**PROBLEM DESCRIPTION**:
Print out each entry below in full, exactly as given, excluding pictures.

************

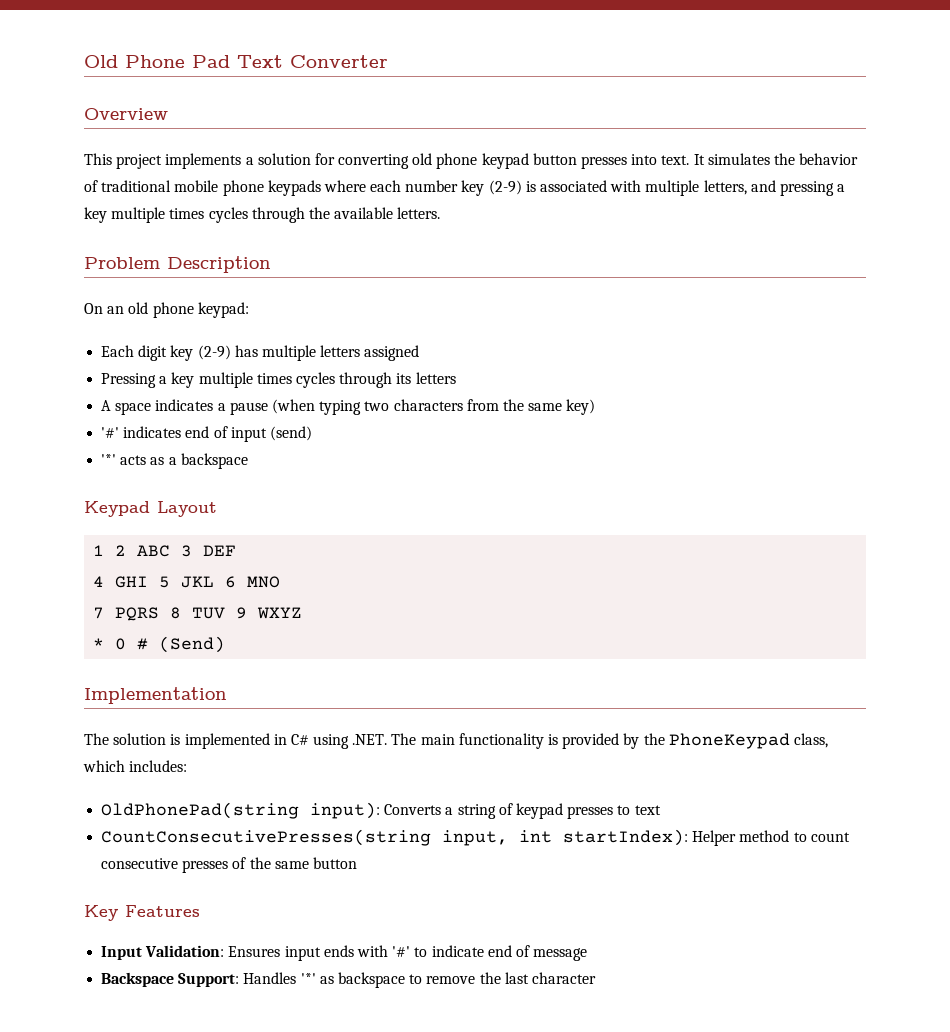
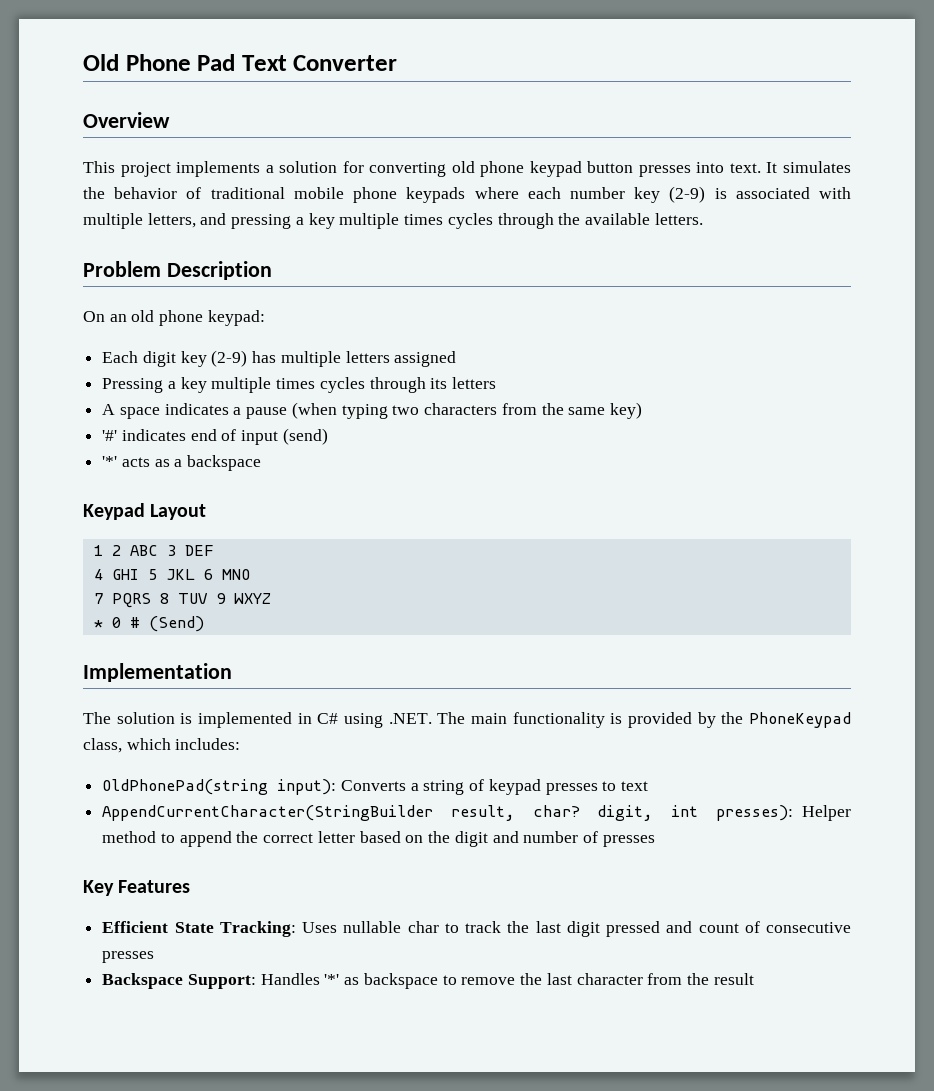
- CountConsecutivePresses(string input, int startIndex): Helper method to count consecutive presses of the same button
+ AppendCurrentCharacter(StringBuilder result, char? digit, int presses): Helper method to append the correct letter based on the digit and number of presses
  Key Features
- Input Validation: Ensures input ends with '#' to indicate end of message
+ Efficient State Tracking: Uses nullable char to track the last digit pressed and count of consecutive presses
- Backspace Support: Handles '*' as backspace to remove the last character
+ Backspace Support: Handles '*' as backspace to remove the last character from the result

************

**OUTPUT OF THE EXERCISE**:
- CountConsecutivePresses(string input, int startIndex): Helper method to count consecutive presses of the same button
+ AppendCurrentCharacter(StringBuilder result, char? digit, int presses): Helper method to append the correct letter based on the digit and number of presses
  Key Features
- Input Validation: Ensures input ends with '#' to indicate end of message
+ Efficient State Tracking: Uses nullable char to track the last digit pressed and count of consecutive presses
- Backspace Support: Handles '*' as backspace to remove the last character
+ Backspace Support: Handles '*' as backspace to remove the last character from the result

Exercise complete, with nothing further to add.